Types of properties REITs own and manage

REITs own and manage a variety of property types: shopping centers, health care facilities, apartments, warehouses, office buildings, hotels and others. Most REITs specialize in one property type only, such as shopping malls, timberlands, data centers or self-storage facilities.

Some REITs invest throughout the country or in some cases, throughout the world. Others specialize in one region only, or even in a single metropolitan area.
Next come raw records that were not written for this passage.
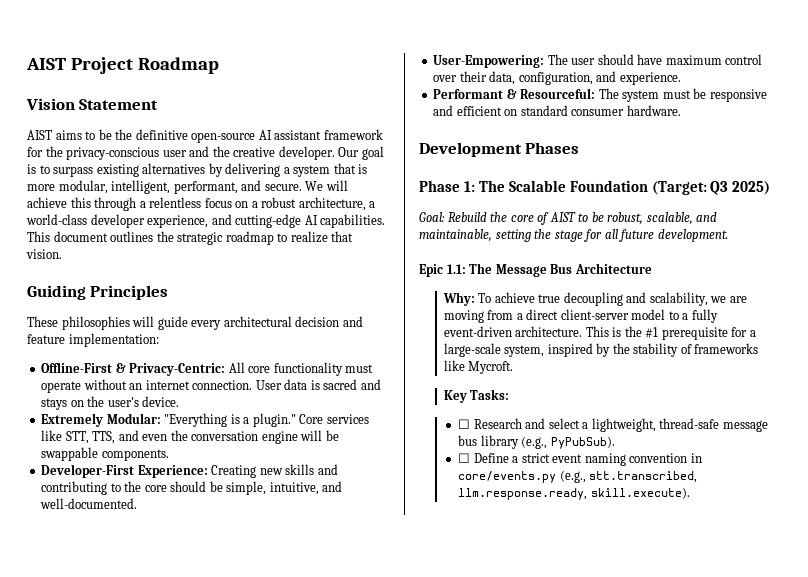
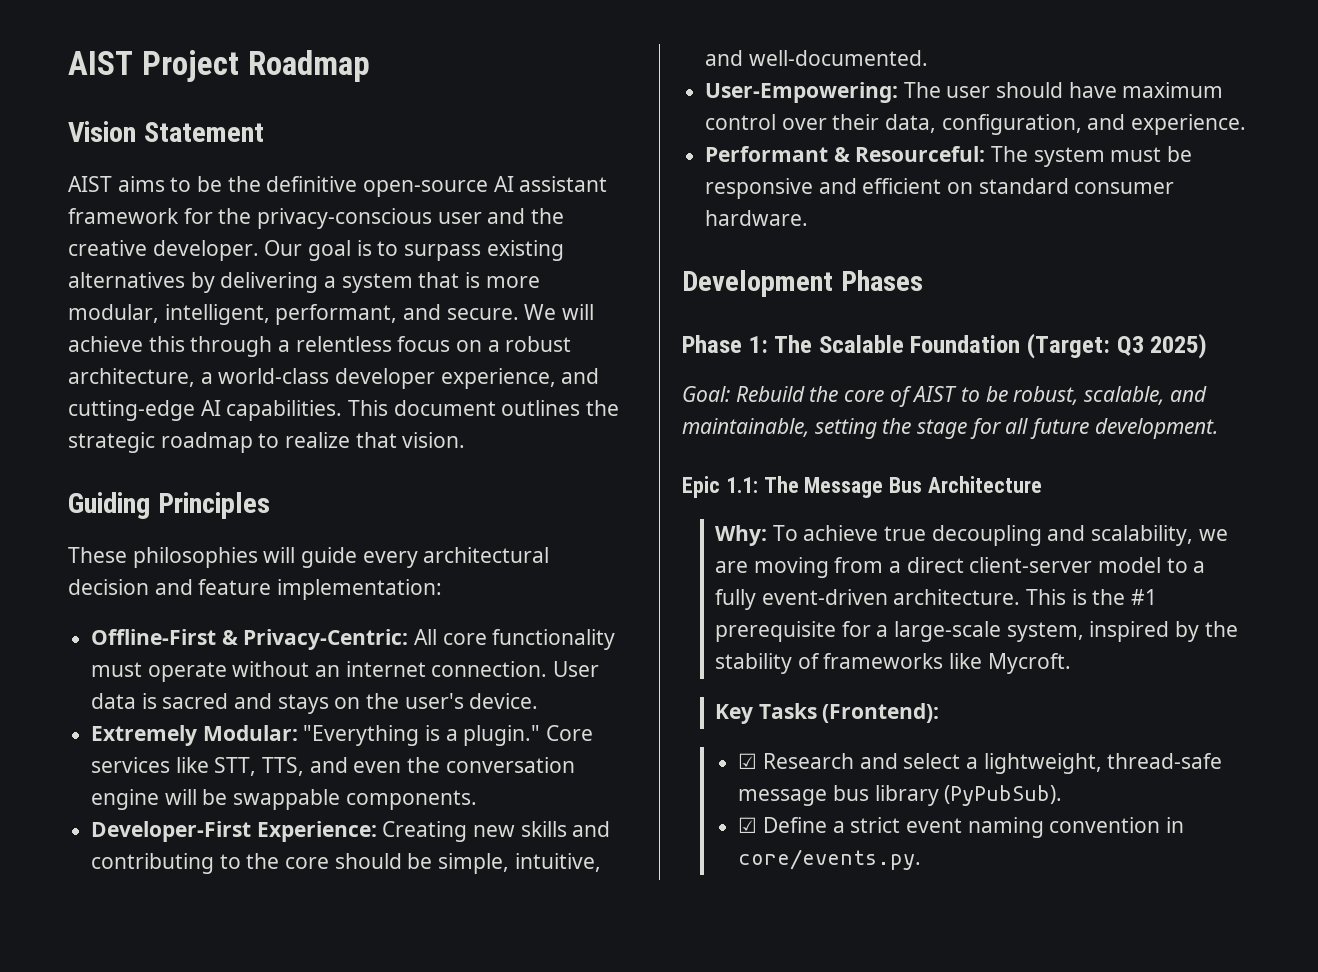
- Key Tasks:
- ☐ Research and select a lightweight, thread-safe message bus library (e.g., PyPubSub).
- ☐ Define a strict event naming convention in core/events.py (e.g., stt.transcribed, llm.response.ready, skill.execute).
+ Key Tasks (Frontend):
+ ☑ Research and select a lightweight, thread-safe message bus library (PyPubSub).
+ ☑ Define a strict event naming convention in core/events.py.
Difference between REITs and partnerships

REITs are not partnerships. Most publicly traded REITs are vertically integrated real estate companies that develop, own and actively manage commercial real estate. Shares in these companies are traded, the same as other stocks, on major exchanges, providing complete liquidity and market pricing. Publicly traded REITs are subject to the same financial disclosure requirements as other publicly traded companies. Independent corporate governance consultants have rated the REIT industry's governance among the best of all U.S. industry groups.